Health Effects of Toxic Molds
Mold Inspections and Remediation in Anne Arundel County
Mycotoxins may cause a variety of short-term as well as long-term adverse health effects. This ranges from immediate toxic response and immune-suppression to the potential long-term carcinogenic effects. Symptoms due to mycotoxins or toxin containing airborne spores (particularly those of Stachybotrys) include dermatitis, recurring cold and flu-like symptoms, burning sore throat, headaches and excessive fatigue, diarrhea, and impaired or altered immune function. The ability of the body to fight off infectious diseases may be weakened resulting in opportunistic infections. Because these symptoms may also be caused by many other diseases, misdiagnoses of mycotoxin exposures are common. There are very few physicians with the experience or expertise in correctly diagnosing mycotoxin exposures or mycotoxicoses. Occupational or building-related exposures to mycotoxins through inhalation are slowly being recognized as a major indoor air quality problem.
There are a host of fungi that are commonly found in ventilation systems and indoor environments. The Cladosporium and Aspergillus fungi make up 75% of the microbes. These organisms can occur naturally in the exterior environment and enter as spores or active fungi attached to dust particles. HEPA (high efficiency particulate air) filtration of incoming air and a regular program of maintenance and cleaning of ventilation ducts can reduce the levels of molds that may enter and multiply in the indoor environment. Damp areas such as basements and attic areas where water seepage or condensation may occur are prime growing areas for molds. Most will reproduce quickly if the temperature (the ideal temperature range is 68 to 86) and humidity conditions (70% or higher) are right.
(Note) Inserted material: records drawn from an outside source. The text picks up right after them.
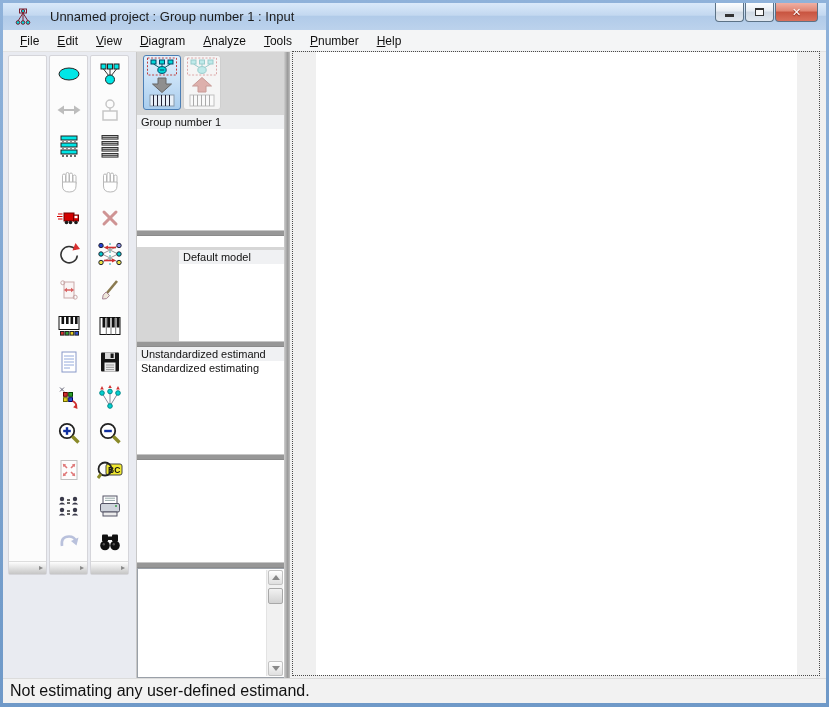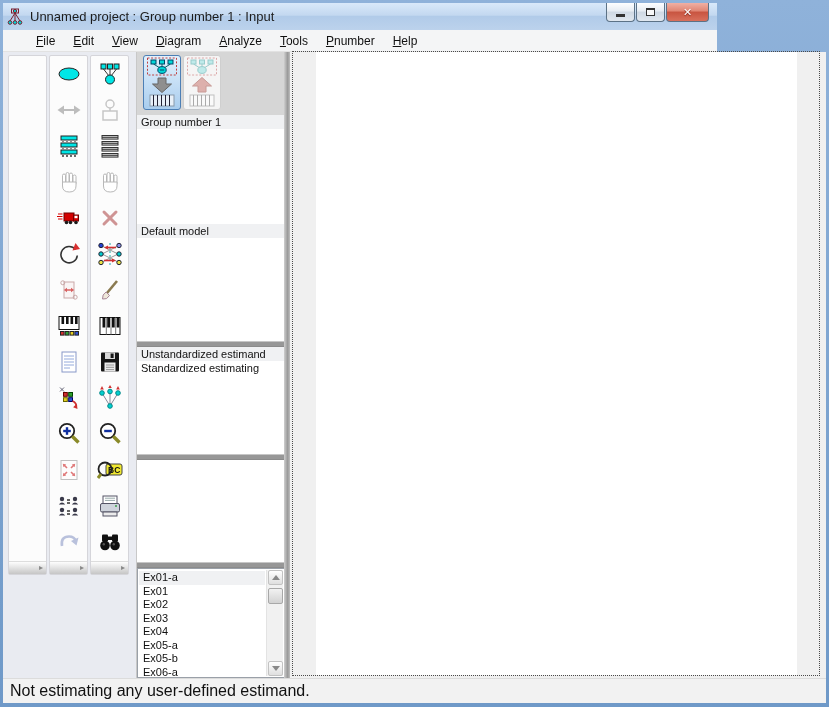"Unnamed project : Group number" #titlebar { gap: none -> 12px; padding-left: 3px -> 11px; width: 714px -> 823px }
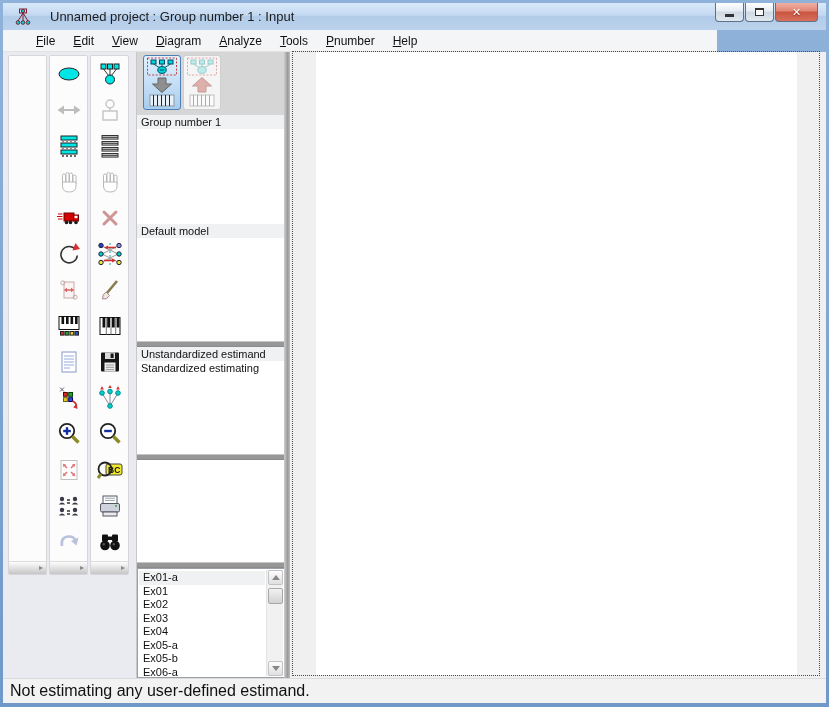"File" #menubar { padding-left: 24px -> 8px; width: 714px -> 823px }
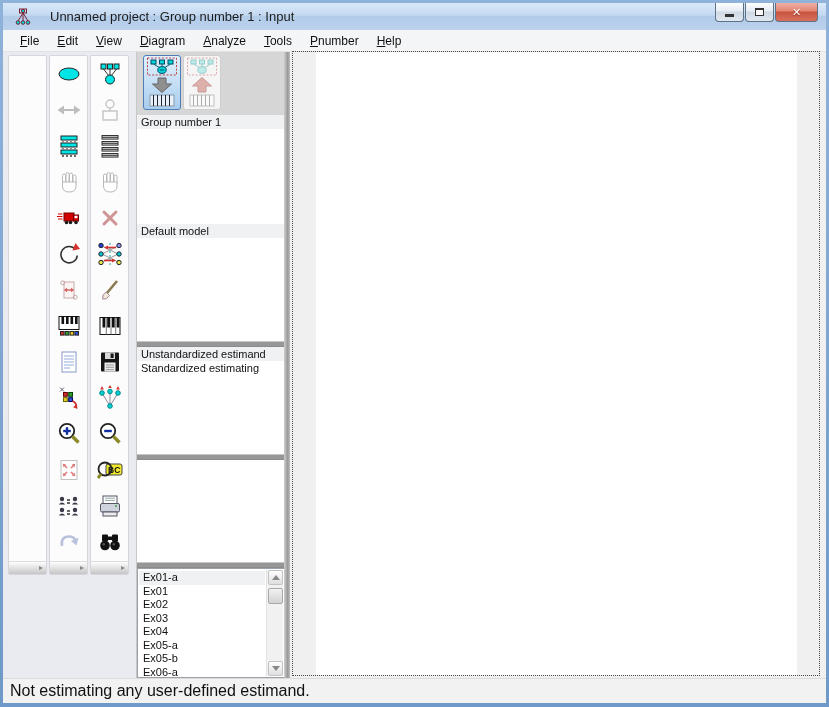"Default model" div.plist { margin-left: none -> 42px; top: 172px -> 198px }
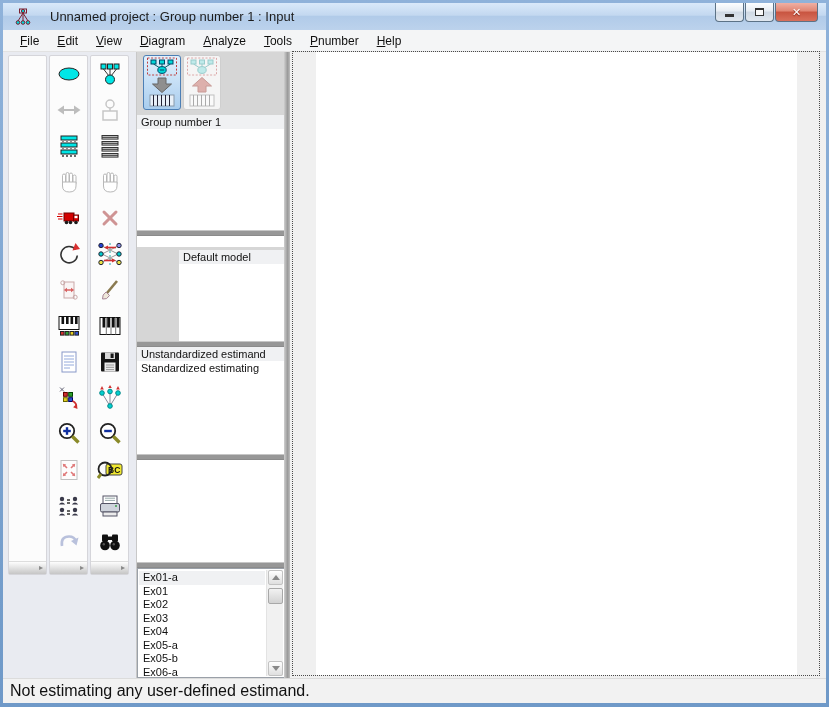"Ex01-a" div { html: <div> <div>Ex01-a</div> <div>Ex01</div> <div>Ex02</div> <div>Ex03</div> <div>Ex04</div> <div>Ex05-a</div> <div>Ex05-b</div> <div>Ex06-a</div> </div> -> none }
The most common hazardous species associated with a water loss belong to the mold families: Aspergillus, Penicillium, Cladosporium, Mucor, Stachybotrys atra, Absidia, Alternaria, Fusarium and Cryptostroma. The greatest risks are caused by the Aspergillus and Penicillium strains. Various strains of these families of molds have been implicated in being causative agents in asthma, hypersensitivity pneumonitis and pulmonary mycosis.
Many species in the genera Aspergillus, Penicillium and Cladosporium are known to produce mycotoxins. These three groups of fungi are also very common indoors. Other toxigenic fungi frequently found indoors are Alternaria, Trichoderma, Fusarium, Paecilomyces, Chaetomium and Acremonium.
When discussing mycotoxins, species of Aspergillus deserve special attention. Species of Aspergillus produce such well-known toxins as aflatoxins, ochratoxins, and sterigmatoeystin. Aflatoxins that are produced by Aspergillus flavus and Asparasiticus are detected in stored peanuts and grains. Ochratoxins are produced by many species of Aspergillus as well as Penicillium. These fungi grow well on many common building materials that are soiled and contain higher than normal moisture content.
Allergic Fungal Sinusitis
Allergic fungal sinusitis (infection of the sinus) is a unique, under diagnosed condition similar to the lower airway disorder, allergic bronchopulmonary Aspergillosis. Characteristic features of fungal sinusitis are signs or symptoms of chronic sinusitis unresponsive to antibiotic therapy. The sinus contents in patients with fungal sinusitis contain allergic mucin, a thick cheese-like secretion, Charcot-Leyden crystals, and fungal elements. The fungi associated with this condition include Aspergillus, Curvularia, Drechslera, Bipolaris, Exserohilium, Alternaria, Helminthosporium, and Fusarium. (John W. Georgitis, MD, FCCP Professor of Pediatrics Wake Forest University Baptist Medical Center Winston-Salem, North Carolina.)